## TASK STATEMENT
Reproduce exactly the lines below, starting with the line that contains "Kfz auto öl" and ending with the last line of the records, both included, and nothing else.

── RECORDS TO USE

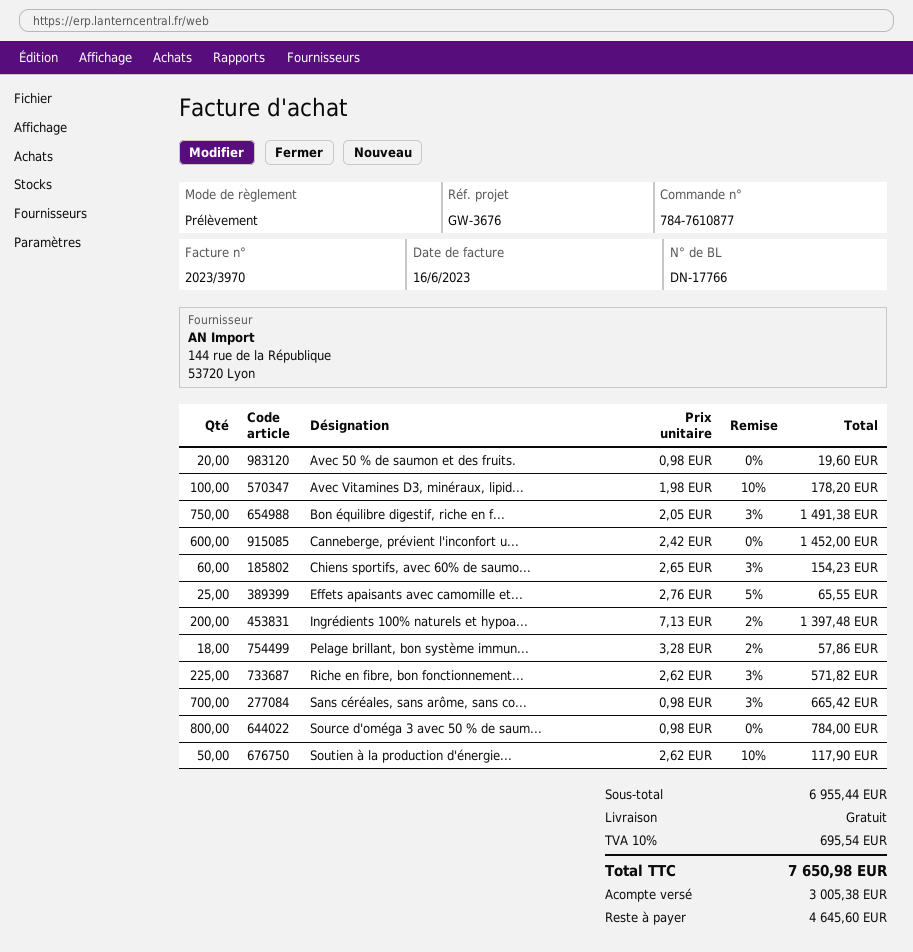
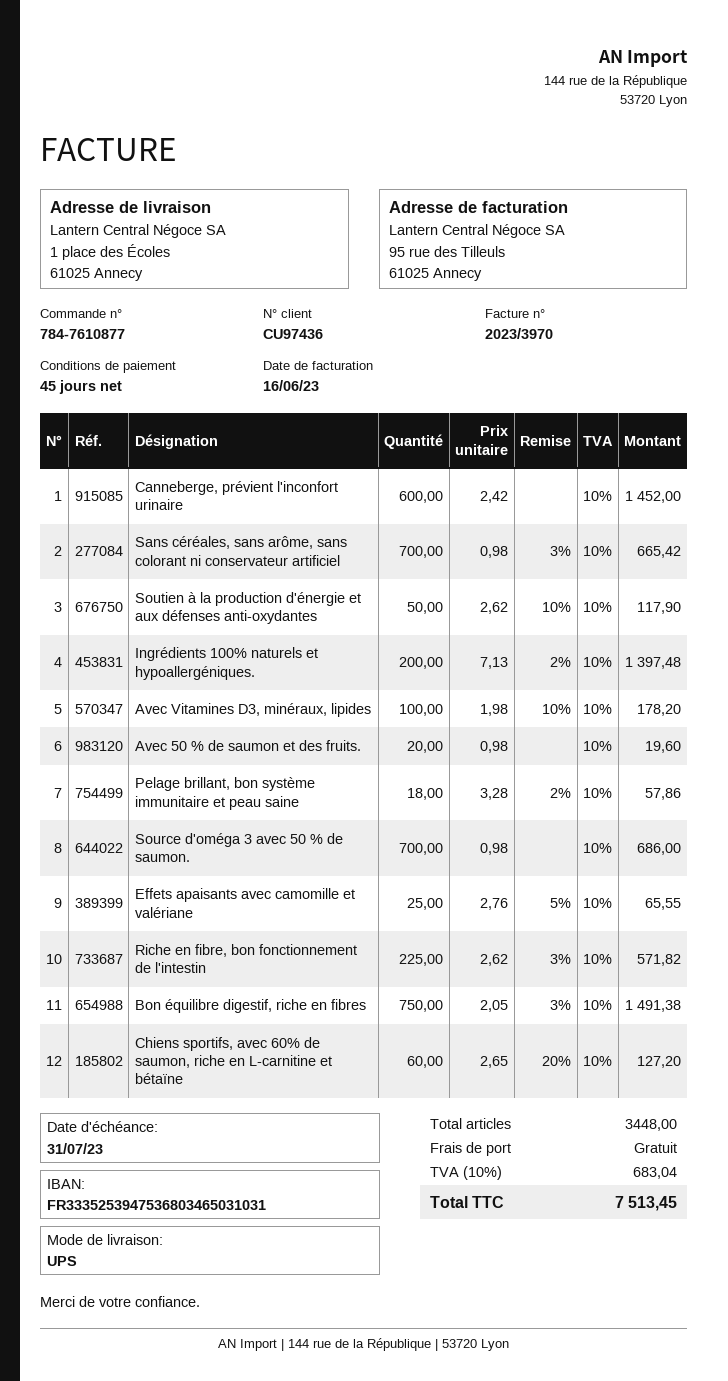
Chiens sportifs, avec 60% de saumo...: 60 x 2.65 - 3% = 154.23 -> 60 x 2.65 - 20% = 127.20
Source d'oméga 3 avec 50 % de saum...: 800 x 0.98 = 784.00 -> 700 x 0.98 = 686.00
tax: 10% = 695.54 -> 10% = 683.04
total: 7650.98 -> 7513.45

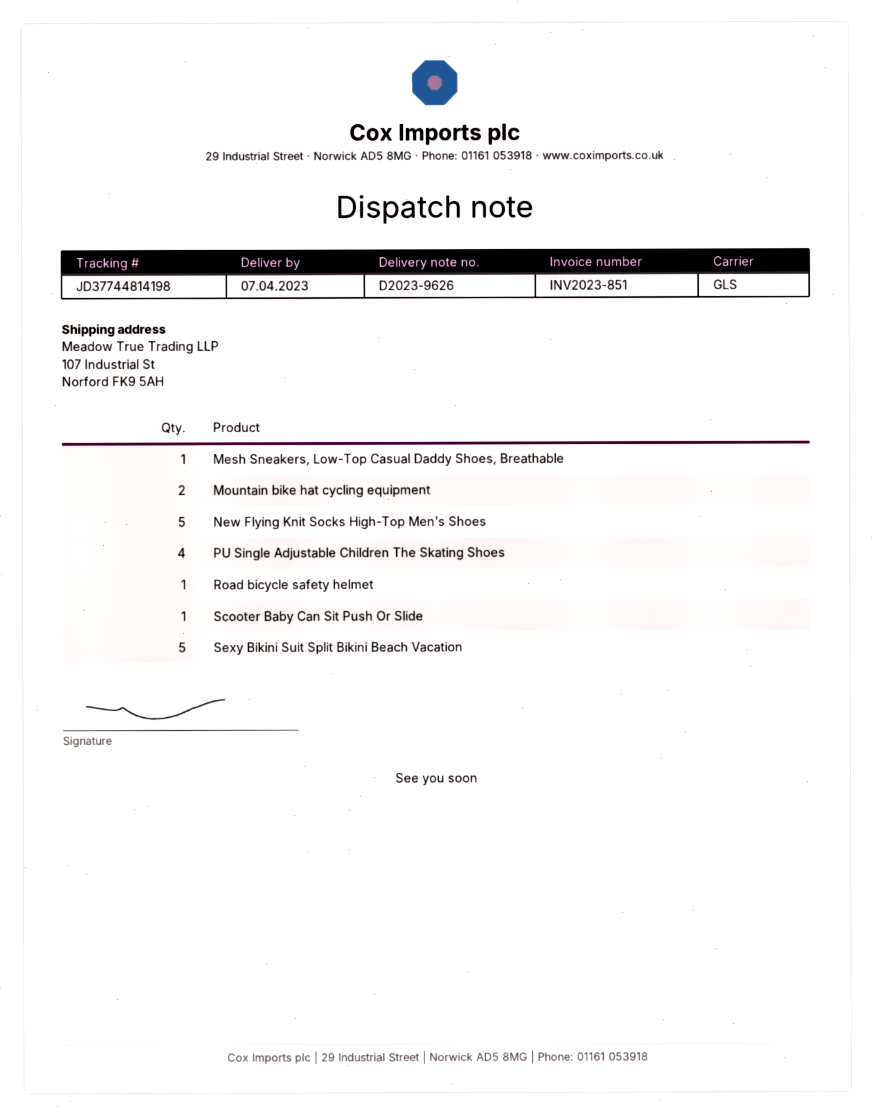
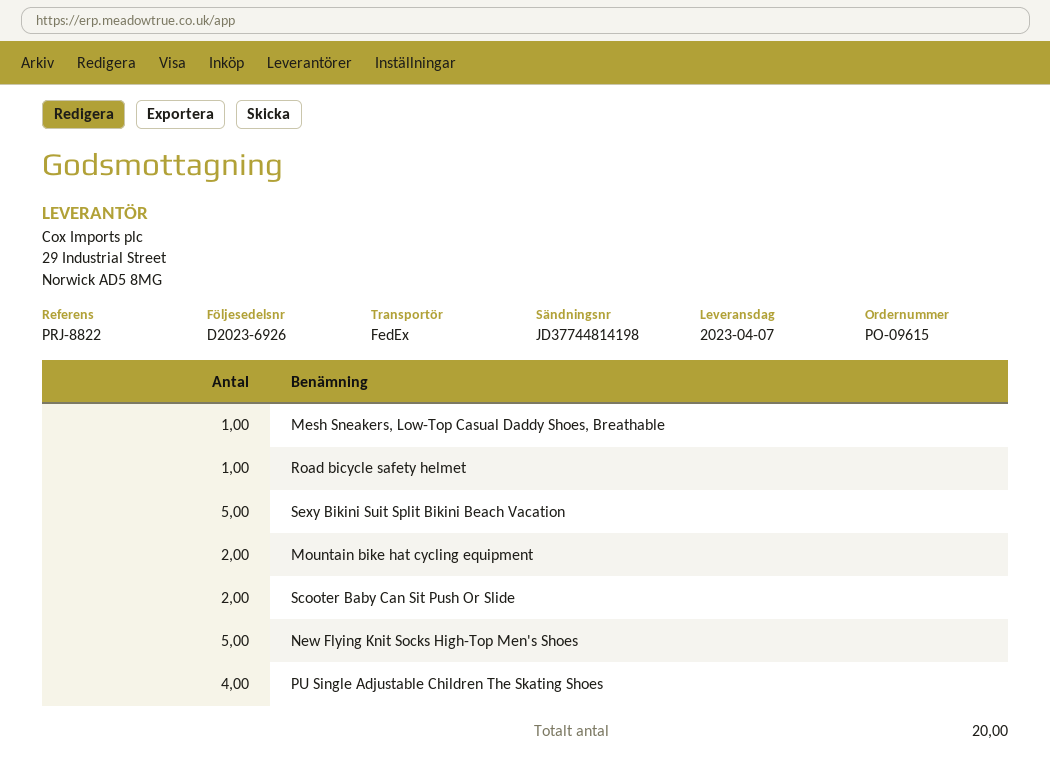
delivery note number: D2023-9626 -> D2023-6926
shipping method: GLS -> FedEx
Scooter Baby Can Sit Push Or Slide: 1 -> 2

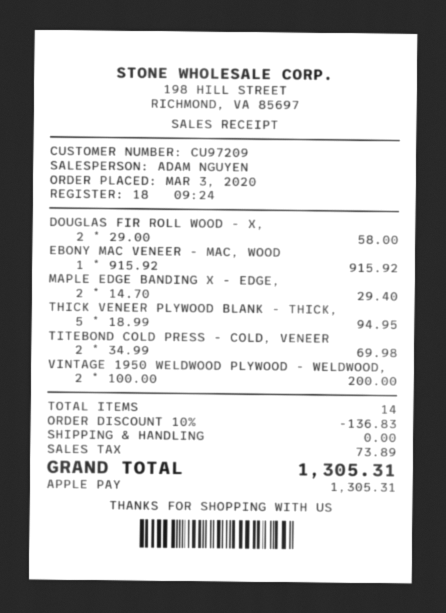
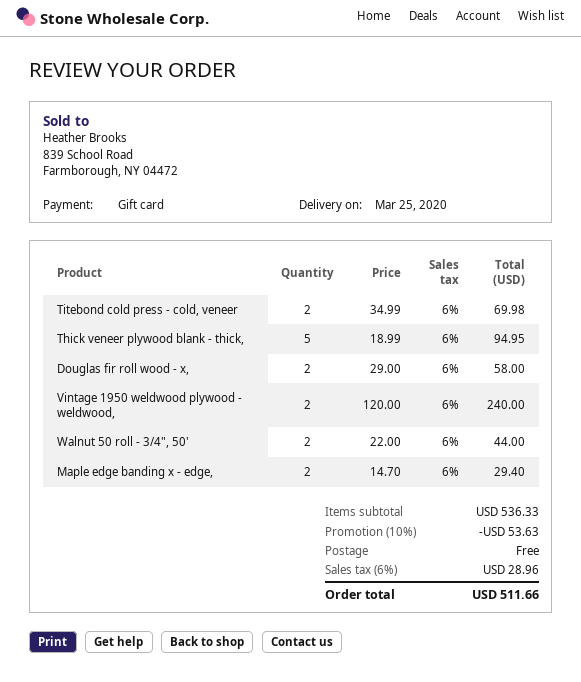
payment method: Apple Pay -> gift card
EBONY MAC VENEER - MAC, WOOD: 1 x 915.92 = 915.92 -> none
VINTAGE 1950 WELDWOOD PLYWOOD - WELDWOOD,: 2 x 100.00 = 200.00 -> 2 x 120.00 = 240.00
Walnut 50 roll - 3/4", 50': none -> 2 x 22.00 = 44.00
discount: 10% = 136.83 -> 10% = 53.63
tax: 73.89 -> 28.96
total: 1305.31 -> 511.66

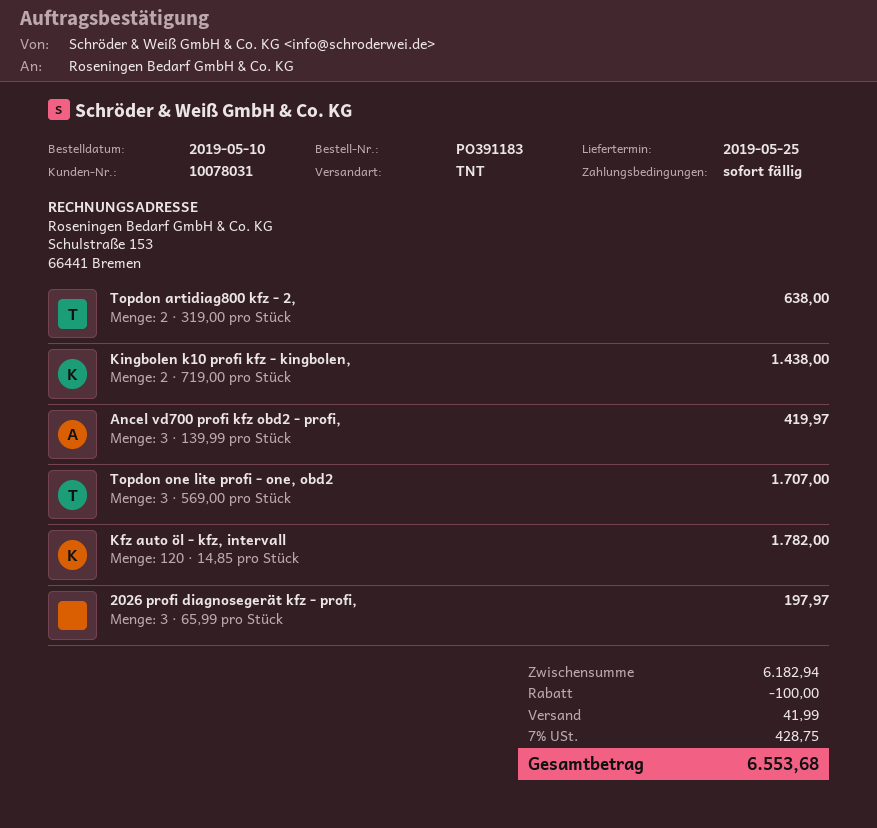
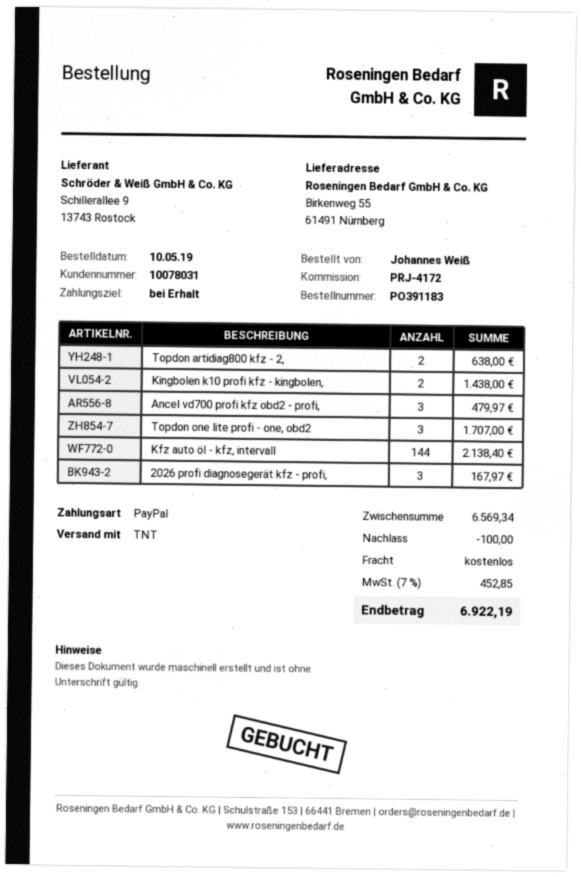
Ancel vd700 profi kfz obd2 - profi,: 3 for 419.97 -> 3 for 479.97
Kfz auto öl - kfz, intervall: 120 for 1782.00 -> 144 for 2138.40
2026 profi diagnosegerät kfz - profi,: 3 for 197.97 -> 3 for 167.97
subtotal: 6182.94 -> 6569.34
shipping: 41.99 -> 0.00
tax: 7% = 428.75 -> 7% = 452.85
total: 6553.68 -> 6922.19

────

## OUTPUT OF THE TASK
Kfz auto öl - kfz, intervall: 120 for 1782.00 -> 144 for 2138.40
2026 profi diagnosegerät kfz - profi,: 3 for 197.97 -> 3 for 167.97
subtotal: 6182.94 -> 6569.34
shipping: 41.99 -> 0.00
tax: 7% = 428.75 -> 7% = 452.85
total: 6553.68 -> 6922.19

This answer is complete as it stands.